A happy home is worth the effort

Here at Coffee Cup Counsel, we are in a series of tips for making marriage work. And, for creating a happy home. 

We should not have to endure years of unhappiness for the sake of the children, or other valuable reasons, but to really make it a happy state of being for all concerned.

Some of you have shared your secrets for happy wedded bliss. Others have shared memories of happy times at home. I have enjoyed hearing from you.   Let's look at a few more.

What message did you leave today?

I have been thinking about those who died on 9/11.

We have all heard of precious stories of people on the top floors of the Twin Towers, and those in the doomed planes that tried frantically to get last minute calls to their loved ones.
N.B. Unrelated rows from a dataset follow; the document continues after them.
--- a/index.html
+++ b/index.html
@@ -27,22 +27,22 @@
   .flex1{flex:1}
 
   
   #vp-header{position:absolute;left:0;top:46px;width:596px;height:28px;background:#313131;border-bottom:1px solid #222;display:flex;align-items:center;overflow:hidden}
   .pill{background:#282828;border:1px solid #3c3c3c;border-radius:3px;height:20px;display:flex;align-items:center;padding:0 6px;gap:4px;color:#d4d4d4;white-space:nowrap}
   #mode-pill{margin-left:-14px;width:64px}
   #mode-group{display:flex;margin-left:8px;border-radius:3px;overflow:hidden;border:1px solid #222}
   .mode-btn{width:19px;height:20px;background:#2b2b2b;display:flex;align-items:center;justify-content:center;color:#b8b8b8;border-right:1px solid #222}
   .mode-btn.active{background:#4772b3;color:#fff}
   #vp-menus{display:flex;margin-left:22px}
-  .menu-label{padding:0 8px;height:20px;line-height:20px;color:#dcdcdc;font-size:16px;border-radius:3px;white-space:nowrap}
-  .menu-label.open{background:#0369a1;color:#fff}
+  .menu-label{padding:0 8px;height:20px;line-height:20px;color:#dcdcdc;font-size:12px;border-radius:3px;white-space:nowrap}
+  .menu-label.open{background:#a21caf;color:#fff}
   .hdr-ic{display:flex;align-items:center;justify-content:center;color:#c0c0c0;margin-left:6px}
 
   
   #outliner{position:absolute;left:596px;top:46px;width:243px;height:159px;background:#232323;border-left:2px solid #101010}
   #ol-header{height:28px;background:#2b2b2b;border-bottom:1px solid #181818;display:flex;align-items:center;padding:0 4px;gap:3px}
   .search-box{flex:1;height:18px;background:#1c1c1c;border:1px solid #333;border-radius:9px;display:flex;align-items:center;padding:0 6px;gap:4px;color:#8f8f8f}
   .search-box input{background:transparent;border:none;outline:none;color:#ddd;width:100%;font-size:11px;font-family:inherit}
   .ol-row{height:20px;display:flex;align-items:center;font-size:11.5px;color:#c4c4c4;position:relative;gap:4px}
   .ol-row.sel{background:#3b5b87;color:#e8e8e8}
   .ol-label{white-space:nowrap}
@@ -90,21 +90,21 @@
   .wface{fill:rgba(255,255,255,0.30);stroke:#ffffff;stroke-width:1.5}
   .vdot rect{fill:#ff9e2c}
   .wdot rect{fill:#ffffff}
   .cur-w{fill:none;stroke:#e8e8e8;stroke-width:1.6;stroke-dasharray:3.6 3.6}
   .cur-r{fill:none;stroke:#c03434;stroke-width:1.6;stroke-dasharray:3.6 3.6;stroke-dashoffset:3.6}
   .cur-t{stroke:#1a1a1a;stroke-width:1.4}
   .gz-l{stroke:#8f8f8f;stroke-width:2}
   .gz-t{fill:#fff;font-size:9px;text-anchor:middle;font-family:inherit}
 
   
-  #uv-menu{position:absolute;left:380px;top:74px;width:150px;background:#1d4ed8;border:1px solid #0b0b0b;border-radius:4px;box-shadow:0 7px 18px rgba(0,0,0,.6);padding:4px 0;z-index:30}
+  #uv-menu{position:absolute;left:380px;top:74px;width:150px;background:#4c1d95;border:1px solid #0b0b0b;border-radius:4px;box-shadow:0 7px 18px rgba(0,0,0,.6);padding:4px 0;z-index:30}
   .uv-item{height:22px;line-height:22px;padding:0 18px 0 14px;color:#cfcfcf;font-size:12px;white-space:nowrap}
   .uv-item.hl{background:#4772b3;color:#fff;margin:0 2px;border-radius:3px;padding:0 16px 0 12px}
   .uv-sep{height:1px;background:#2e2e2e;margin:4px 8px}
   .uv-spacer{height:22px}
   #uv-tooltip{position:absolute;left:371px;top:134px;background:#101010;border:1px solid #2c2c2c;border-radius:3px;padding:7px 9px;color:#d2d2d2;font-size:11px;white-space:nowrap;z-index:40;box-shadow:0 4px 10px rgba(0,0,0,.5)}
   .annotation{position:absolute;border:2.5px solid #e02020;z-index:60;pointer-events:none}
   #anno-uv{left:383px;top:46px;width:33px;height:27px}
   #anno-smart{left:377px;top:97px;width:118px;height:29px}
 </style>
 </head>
Of all the reports I have heard, not one person called to say, "I'm still mad at you for what you did."  Nor did they say, "Shame on you for the life you are living."

Instead, they spoke words like, "I love you.Thank you for the life you have given me. I hope you will be happy and have a good life."
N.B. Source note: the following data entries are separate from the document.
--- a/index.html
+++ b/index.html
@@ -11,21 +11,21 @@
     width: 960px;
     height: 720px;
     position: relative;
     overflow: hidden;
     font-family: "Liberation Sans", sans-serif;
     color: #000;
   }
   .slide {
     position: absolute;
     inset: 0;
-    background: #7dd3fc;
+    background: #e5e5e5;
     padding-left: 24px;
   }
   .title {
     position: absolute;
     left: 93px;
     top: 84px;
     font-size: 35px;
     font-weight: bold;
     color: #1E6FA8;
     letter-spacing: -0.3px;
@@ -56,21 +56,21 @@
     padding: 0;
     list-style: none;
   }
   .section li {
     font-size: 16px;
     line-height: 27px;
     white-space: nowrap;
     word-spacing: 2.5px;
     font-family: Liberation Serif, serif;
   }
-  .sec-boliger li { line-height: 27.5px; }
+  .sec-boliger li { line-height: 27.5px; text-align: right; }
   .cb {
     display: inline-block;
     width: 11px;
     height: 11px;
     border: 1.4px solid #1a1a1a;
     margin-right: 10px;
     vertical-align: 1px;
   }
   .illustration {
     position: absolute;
I can only imagine how those last words are treasured by those who lost loved ones that day.

What was your last words to your loved ones this morning? We never know when we say goodbye to our family if that will be our last words to them.

I know one wife so angry at her husband that she stormed out of the house into the street in her bathrobe screaming at him as he drove away to work.
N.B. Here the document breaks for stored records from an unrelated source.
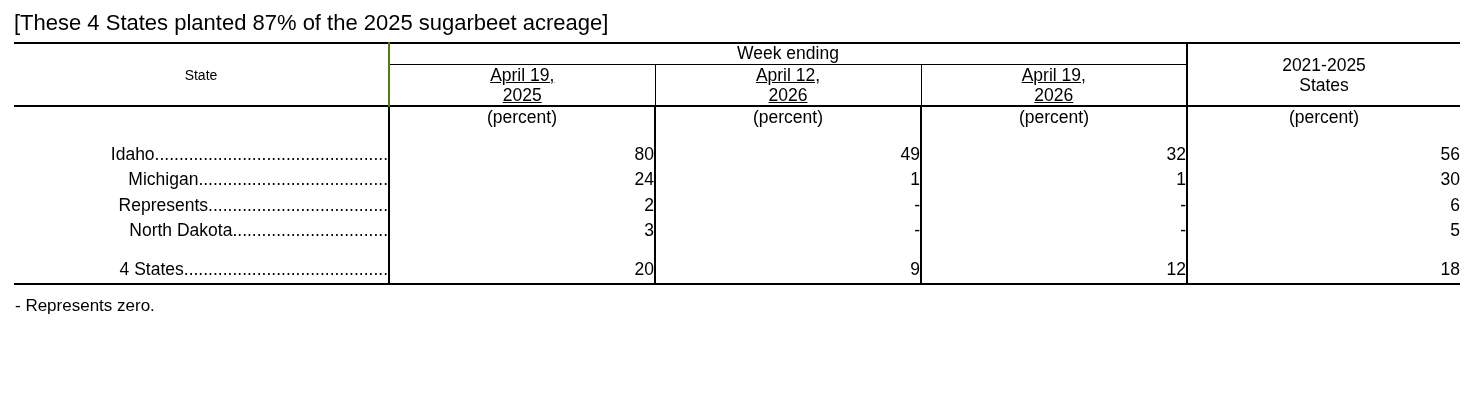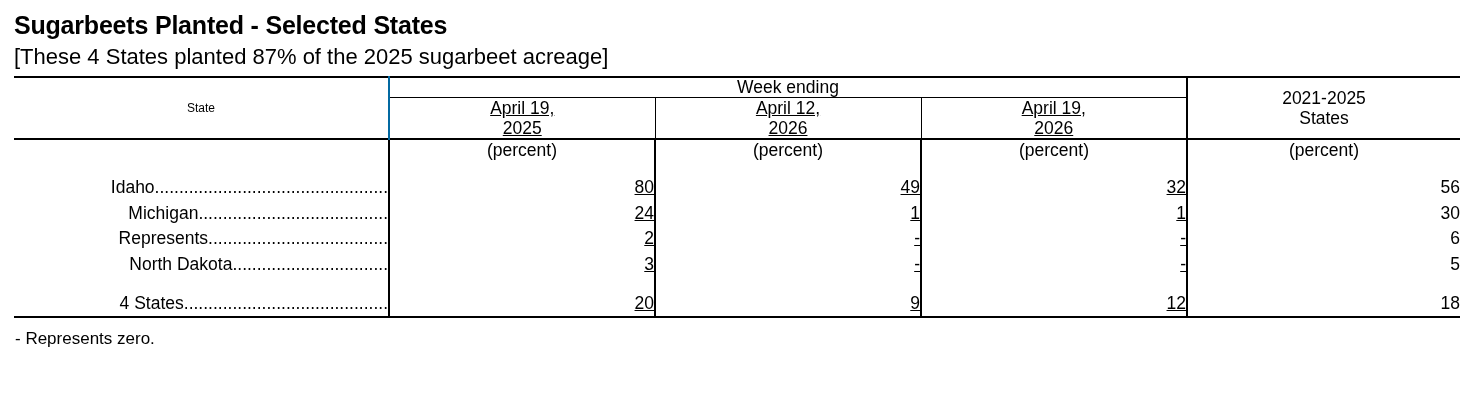--- a/index.html
+++ b/index.html
@@ -41,23 +41,23 @@
   }
   table.report td, table.report th {
     padding: 0;
     vertical-align: middle;
     font-weight: normal;
   }
   .rule-top td {
     border-top: 2.5px solid #000;
   }
   .hdr-state {
-    border-right: 2px solid #0369a1;
-    text-align: center;
-    font-size: 12px;
+    border-right: 2px solid #4d7c0f;
+    text-align: center;
+    font-size: 14px;
     vertical-align: middle;
   }
   .hdr-weekending {
     text-align: center;
     font-size: 17.5px;
     border-bottom: 1.5px solid #000;
     border-right: 2px solid #000;
     padding: 6px 0 7px 0;
     line-height: 1.1;
   }
@@ -100,21 +100,20 @@
     padding-left: 2px;
     white-space: nowrap;
     overflow: hidden;
   }
   td.num {
     text-align: right;
     padding-right: 14px;
   }
   td.num.sep {
     border-right: 2px solid #000;
-    text-decoration: underline;
   }
   .dots {
     display: inline-block;
   }
   .spacer-row td {
     height: 14px;
   }
   .total-row td {
     font-size: 17.5px;
     padding-bottom: 4px;
@@ -126,21 +125,20 @@
     font-size: 17px;
     margin-top: 11px;
     padding-left: 1px;
   }
 </style>
 </head>
 <body>
 
 <div class="page">
 
-  <div class="title">Sugarbeets Planted - Selected States</div>
   <div class="subtitle">[These 4 States planted 87% of the 2025 sugarbeet acreage]</div>
 
   <table class="report">
     <colgroup>
       <col style="width:375px">
       <col style="width:266px">
       <col style="width:266px">
       <col style="width:266px">
       <col style="width:273px">
     </colgroup>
That picture stayed in his mind all day, and he sorely dreaded to go home that evening.

On the more positive side, I know a mother who kissed her children's hands every morning as they left for school, leaving her lipstick print to remind them, "I love you."

We are all making memories, good or bad. Memories are something that can't be changed no matter how sorry we are, or how badly we would love to erase them.  Memories are there forever.

Learn to forgive.

Not only is it important to say, "I love you" every day, but know when to say, "I'm sorry," too.

When you quarrel (and you will), the Bible says, "Don't let the sun go down on your wrath." Settle your issues as quickly as possible.

Be big enough to say to your loved one, "Honey, I'm sorry. Please forgive me."

Once those words are said, forgive each other, and don't bring it up again.

Once something is truly forgiven, whether it is overdrawing the checking account, or having an affair, it should be settled.

Large or small, when it is truly forgiven, it may not be forgotten, but the healing can begin.

Larger issues take more time, but the healing is possible.

Starting today, make the last words to your loved ones something they will treasure as the years go by.

Commit to each other for life.

Many people live together because they don't want to truly commit to one another. Perhaps they want a quick get-a-way if things don't go well.

They buy into the lie that says, "I don't need a piece of paper to prove my love."

Living together without marriage gets your life off to the wrong start. It has contributed to the moral decay we are seeing in our country. It also sets a bad example for kids who are watching us.   

If you truly commit to one another, you are going to grow old together with a security that nothing else can compare. No one wants to grow old alone.

Whatever your differences are, work them out by not seeking divorce proceedings too soon.

Take your time going into marriage, and certainly take your time if you feel you must get out.

There are times when divorce is the only answer. In situations of abuse, or repeated unfaithfulness should never be tolerated.  

But if your marriage has just turned boring, or lacking in respect for one another,  those are issues that can be repaired. Making the marriage work is well worth the effort.

True commitment will be a major anchor for you to live happily ever after. It will also be a solid security for your children.

Don't believe the lie that children are not effected by a broken home. It shakes their very foundation.

Parents often ignore the damage done to the kids thinking, they'll get over it.   But the children bare the scars of their parents behavior far more that parents like to admit.

Nothing should ever come before your home. No job or career, no outside friendship.  Nothing.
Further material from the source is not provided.